Crossing the Rubicon of Price Stability
The traditionally conservative world of monetary policymaking is undergoing a revolution, with many central bankers now aiming to align their institutions with efforts to combat global warming and inequality. How can policymakers best address these issues with their existing mandates and tools – and should they tackle others, too?
In this Big Picture, Daniel Gros of the Centre for European Policy Studies says that greening Europe’s monetary policy would encroach on the responsibilities of governments, and is thus incompatible with central banks’ political independence.
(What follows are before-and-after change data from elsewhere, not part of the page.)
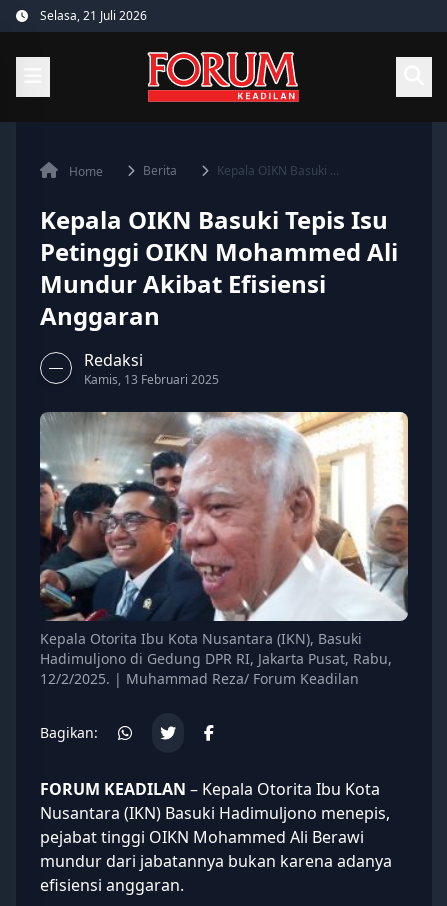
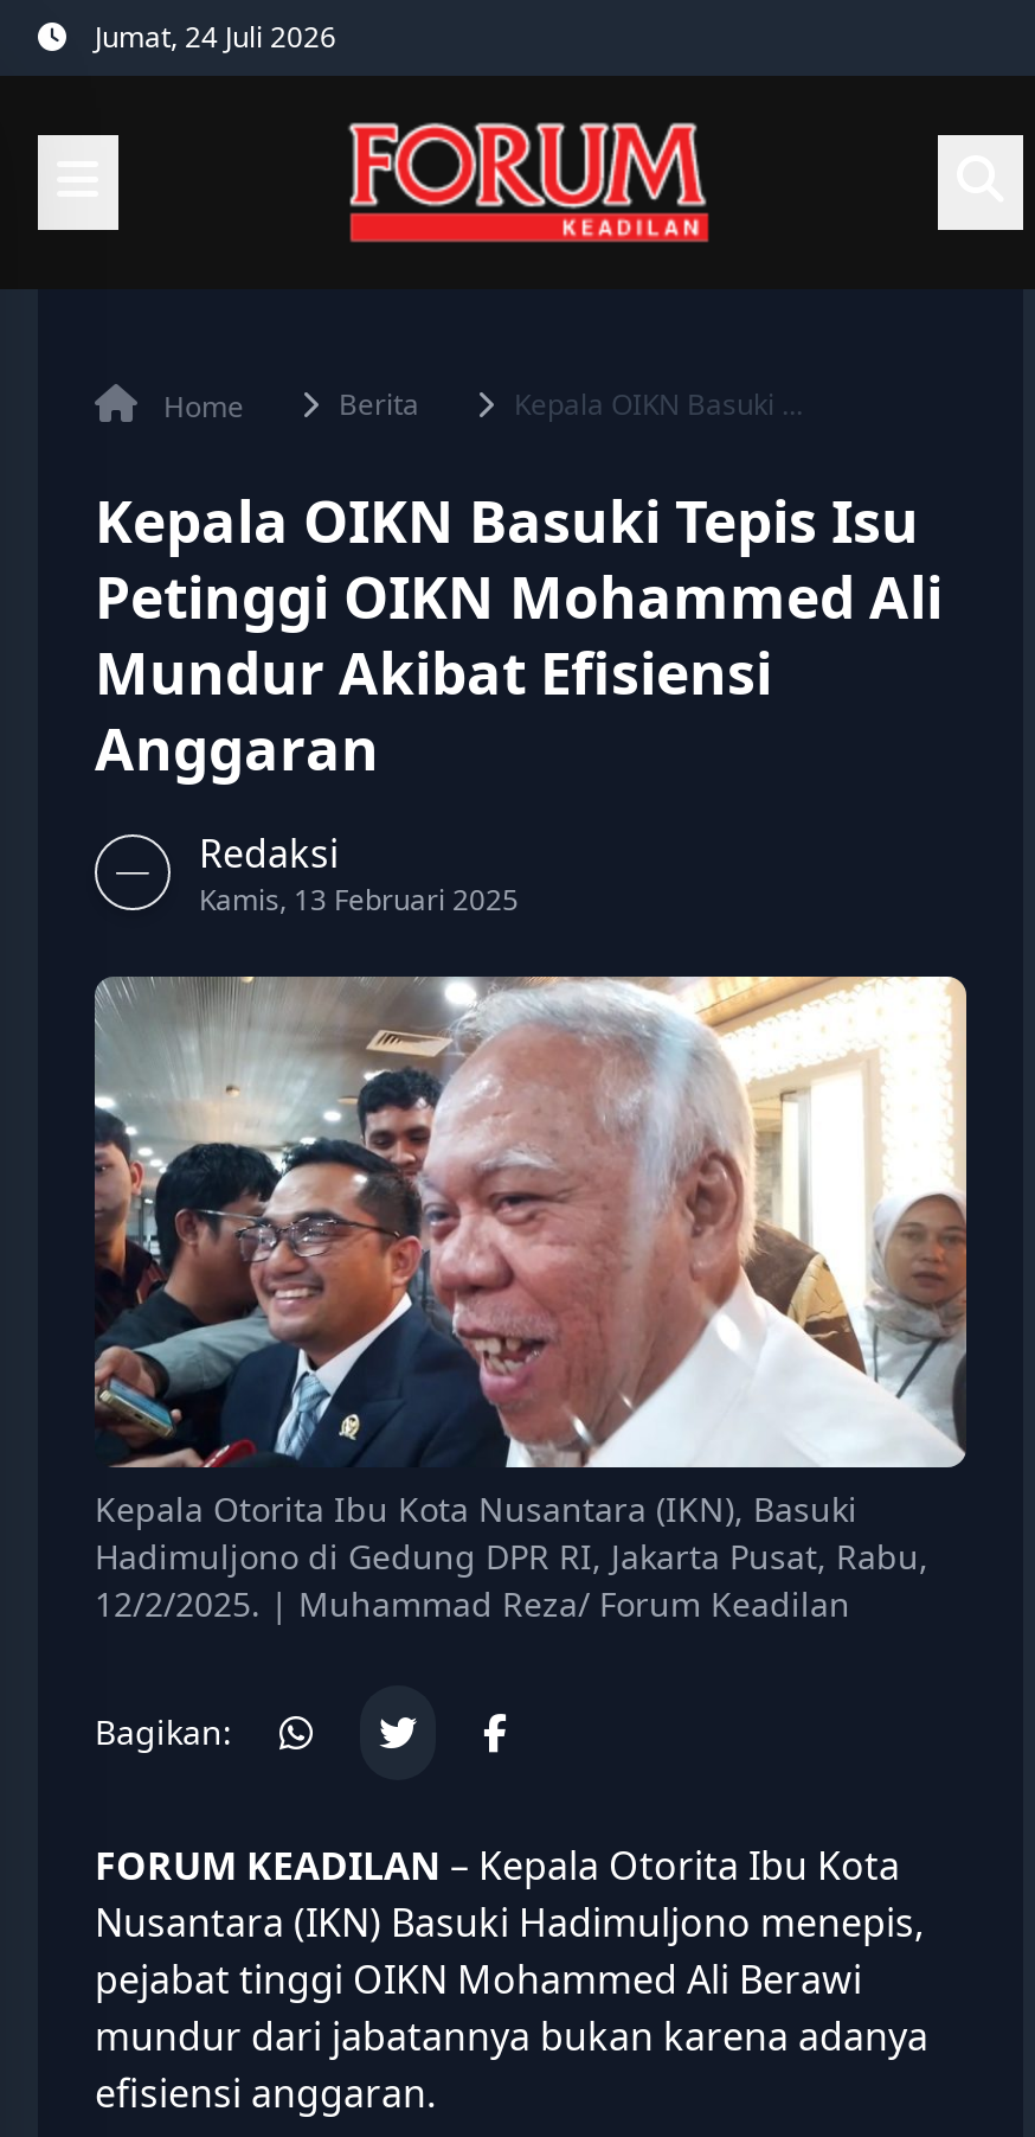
[40,7,147,24] Selasa, 21 Juli 2026 -> [95,17,336,57] Jumat, 24 Juli 2026

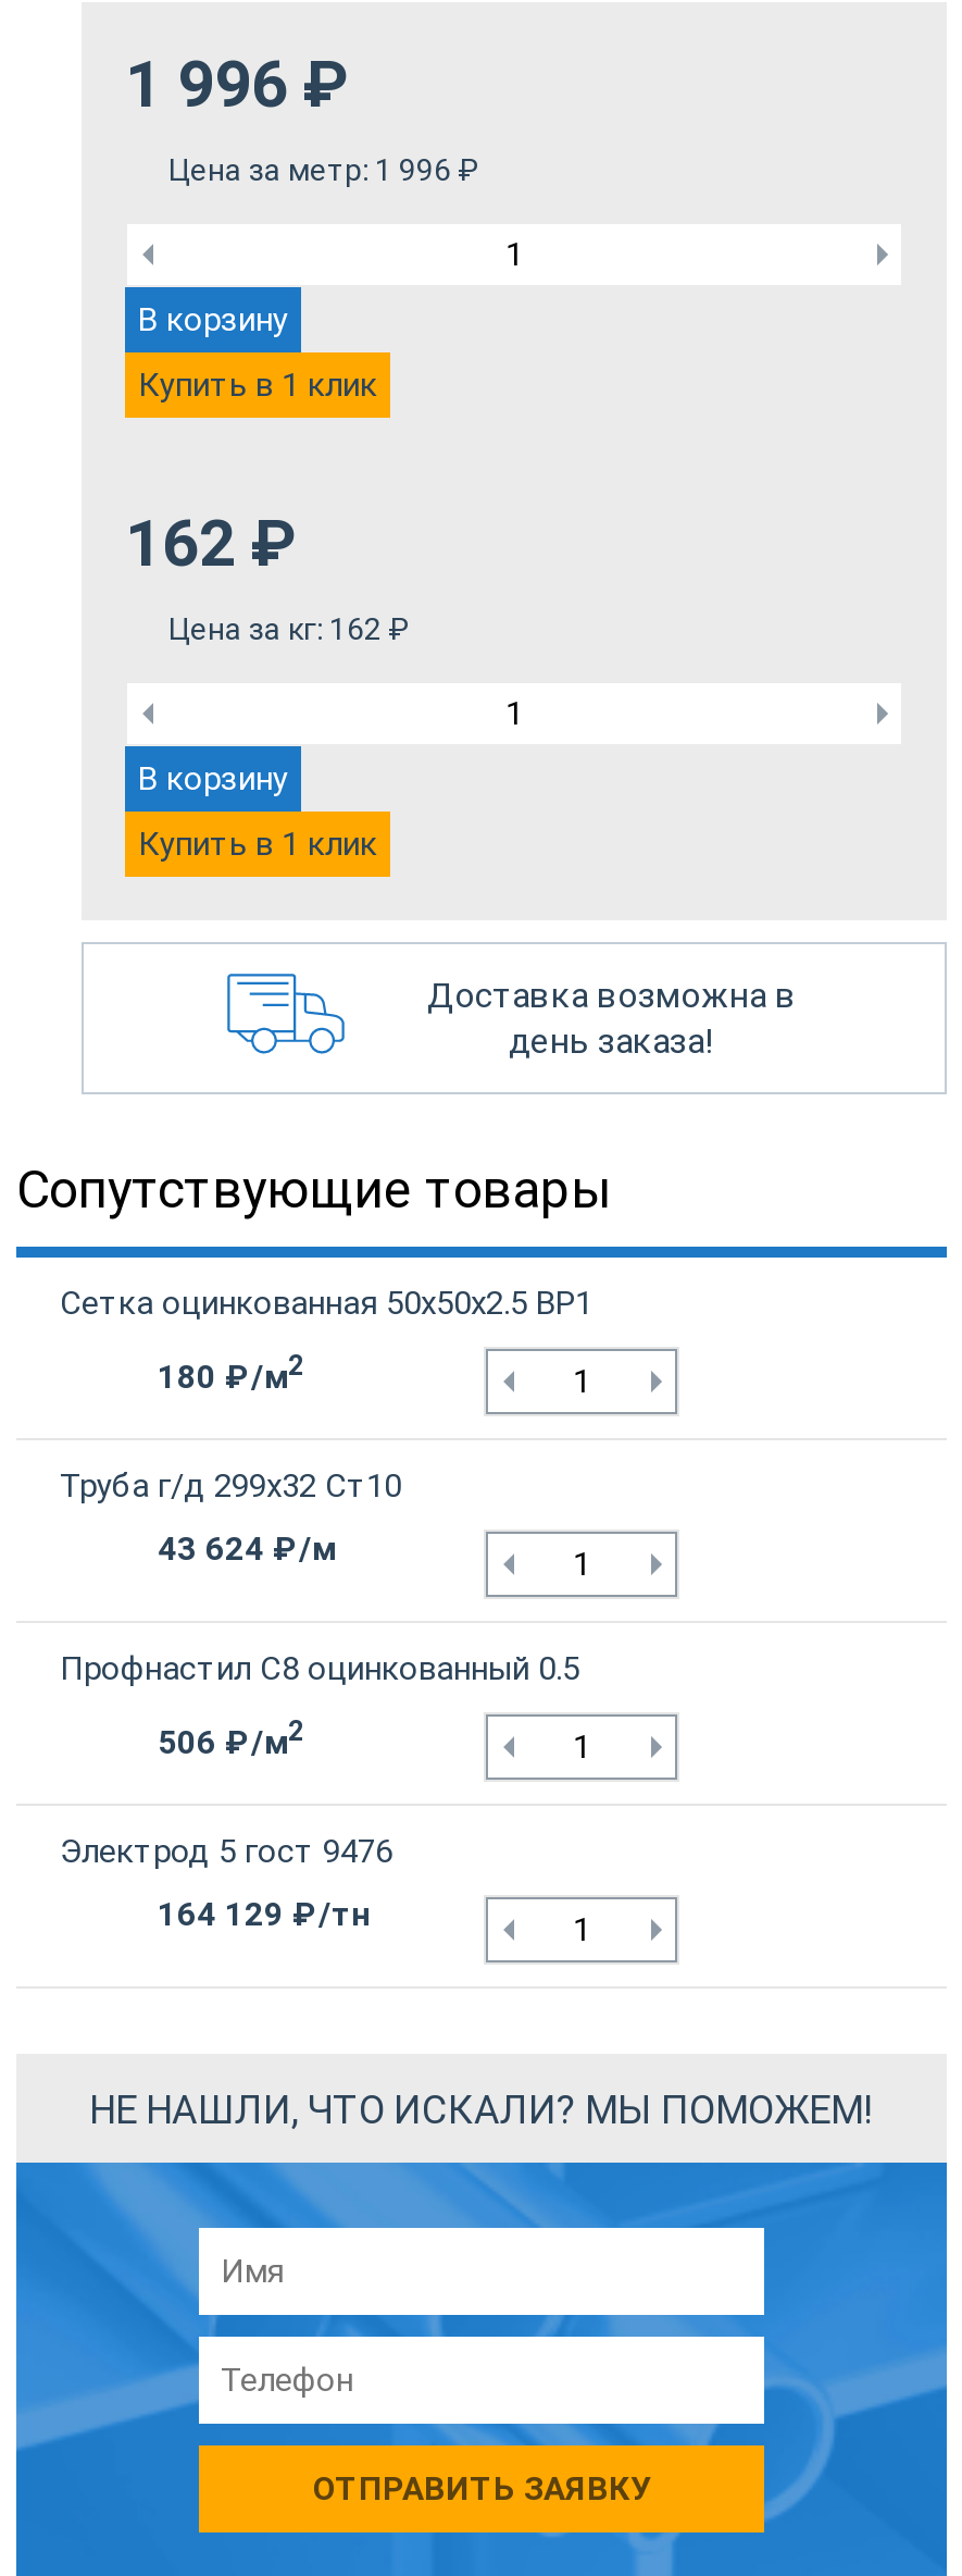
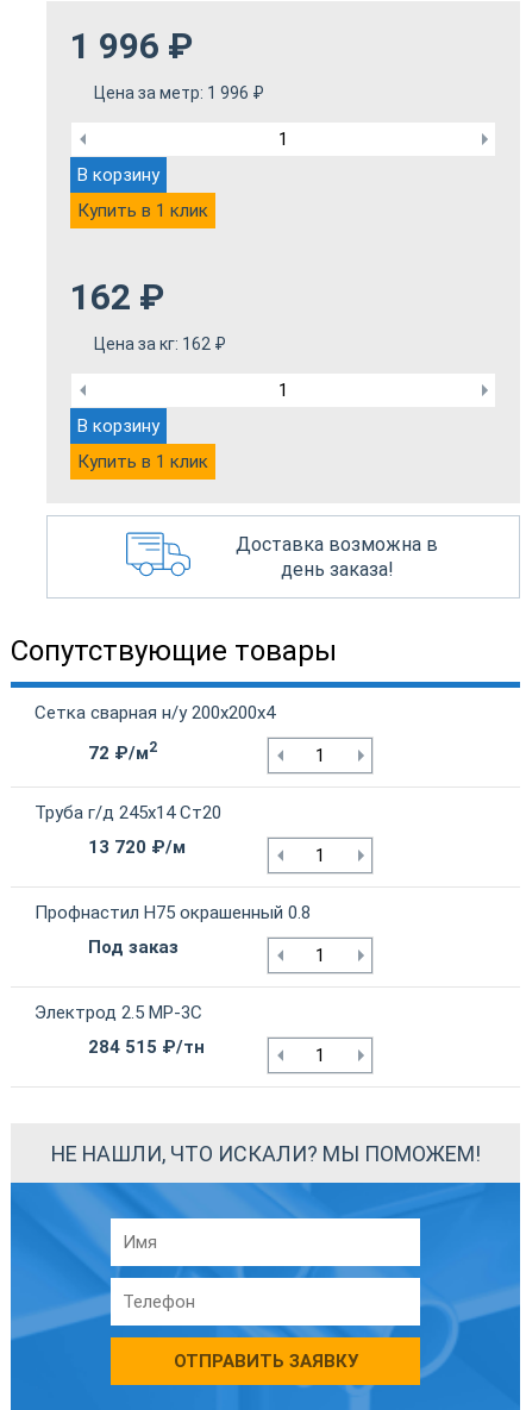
[60,1284,592,1323] Сетка оцинкованная 50х50х2.5 ВР1 -> [35,702,275,724] Сетка сварная н/у 200х200х4
[158,1349,303,1397] 180 ₽/м2 -> [88,738,157,764] 72 ₽/м2
[60,1467,401,1506] Труба г/д 299х32 Ст10 -> [35,802,221,824] Труба г/д 245х14 Ст20
[158,1530,336,1569] 43 624 ₽/м -> [88,837,186,858] 13 720 ₽/м
[60,1649,579,1689] Профнастил С8 оцинкованный 0.5 -> [35,902,311,923] Профнастил Н75 окрашенный 0.8
[158,1715,303,1763] 506 ₽/м2 -> [88,937,179,958] Под заказ
[60,1832,392,1871] Электрод 5 гост 9476 -> [35,1002,202,1023] Электрод 2.5 МР-3С
[158,1895,371,1934] 164 129 ₽/тн -> [88,1036,205,1058] 284 515 ₽/тн

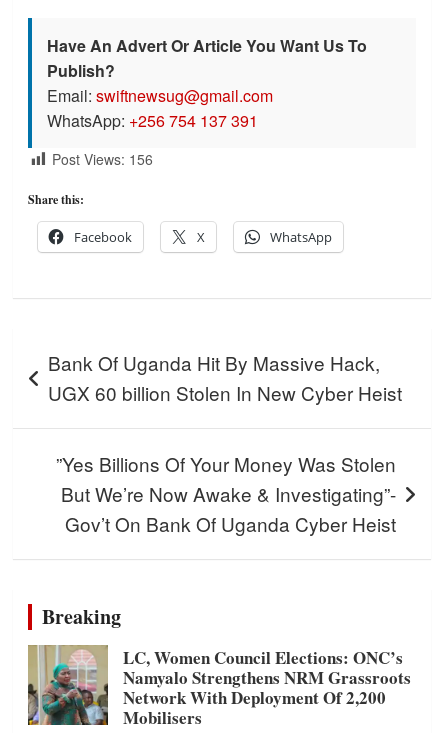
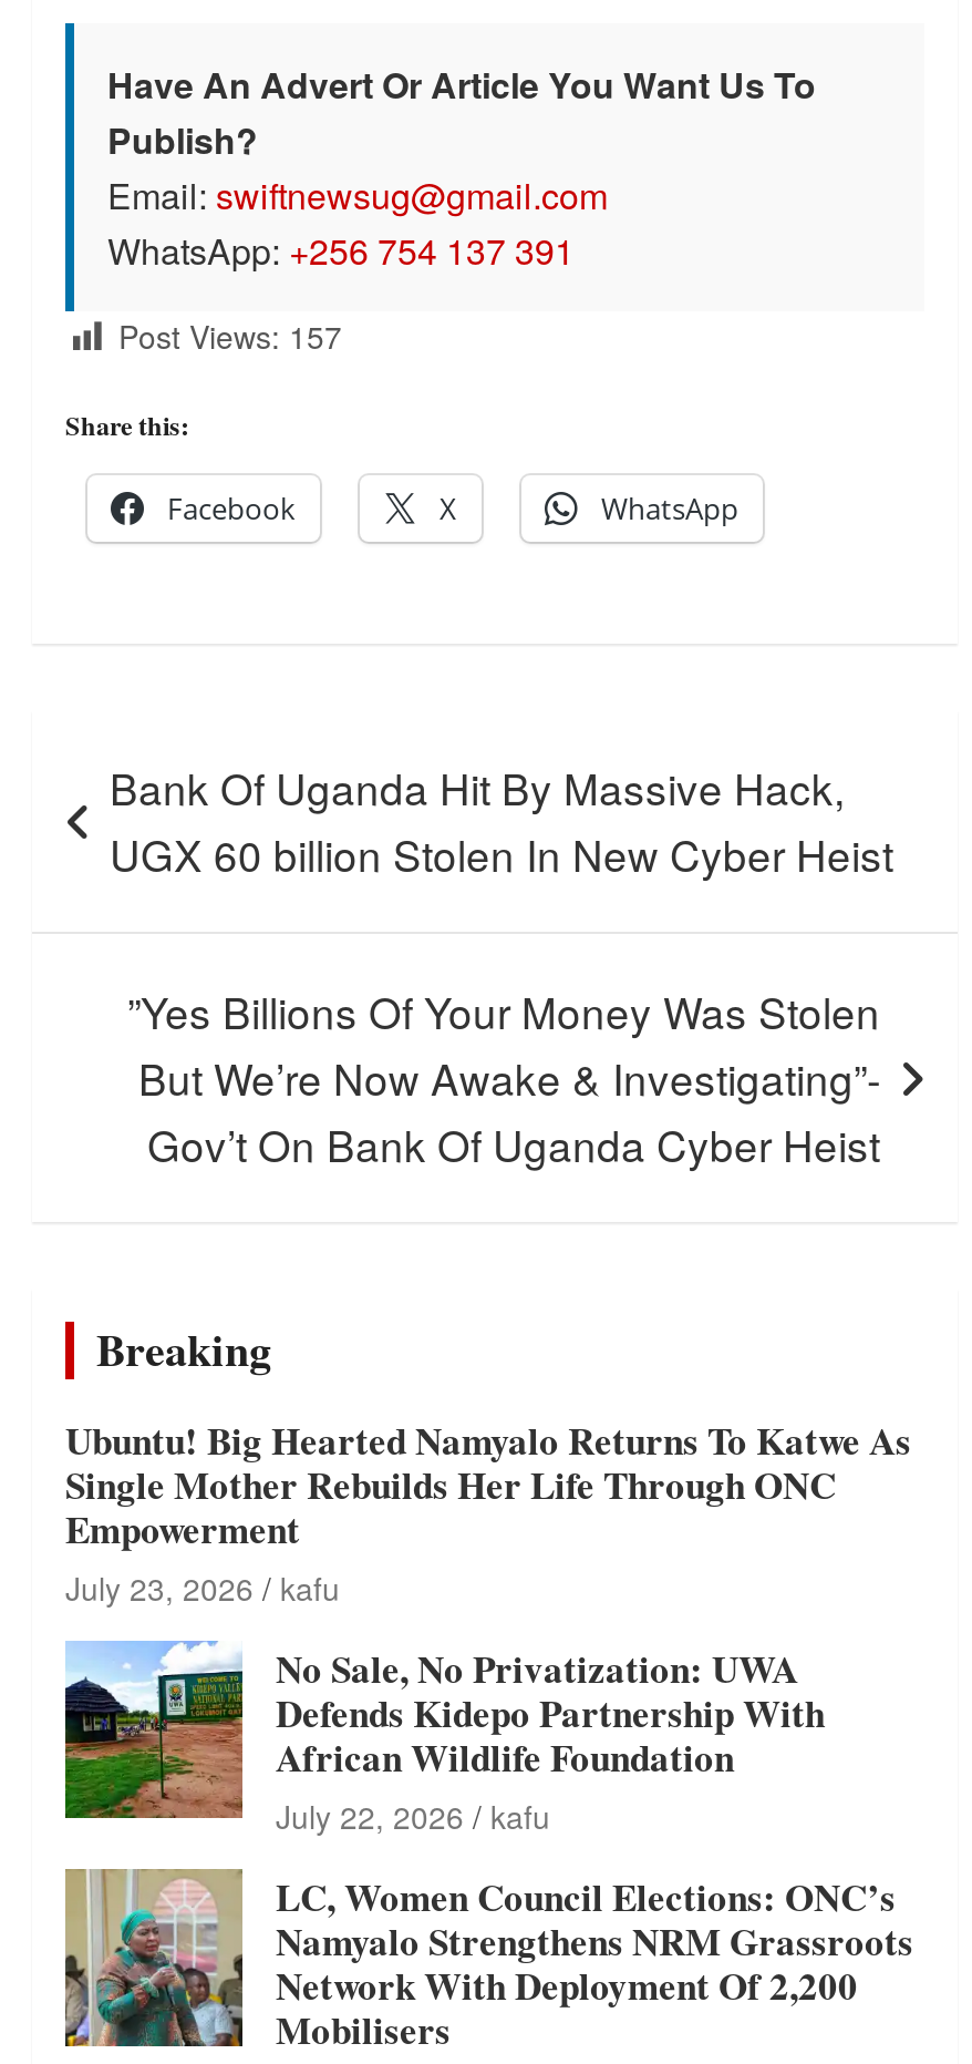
[52,149,153,169] Post Views: 156 -> [118,313,342,357] Post Views: 157
none -> [63,1413,911,1838] [image] | Ubuntu! Big Hearted Namyalo Returns To Katwe As | Single Mother Rebuilds Her Life Through ONC | Empowerment | July 23, 2026 kafu | No Sale, No Privatization: UWA | Defends Kidepo Partnership With | African Wildlife Foundation | July 22, 2026 kafu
But Barry Eichengreen of the University of California, Berkeley, explains why central banks can no longer shy away from addressing climate change and inequality, and advises them to direct their regulatory powers at these problems while using monetary policy to target inflation.
BlackRock’s Isabelle Mateos y Lago goes further, arguing that central banks’ mandates – and specifically, the need to maintain financial stability – not only permit but require them to incorporate climate change into their policies. Likewise, Megan Greene of Harvard University’s John F. Kennedy School of Government urges the US Federal Reserve to use its discount window to encourage climate-friendly investments and financing.
But Jean Pisani-Ferry, while acknowledging that central banks need to address these challenges, argues that explicitly amending their missions would be preferable to letting monetary policymakers decide how their tasks should evolve.
Broadening the debate further, Anita Bhatia of UN Women calls for gender-responsive central banking, and outlines four ways in which monetary policy must change in order to combat the COVID-19 pandemic’s disproportionate impact on women.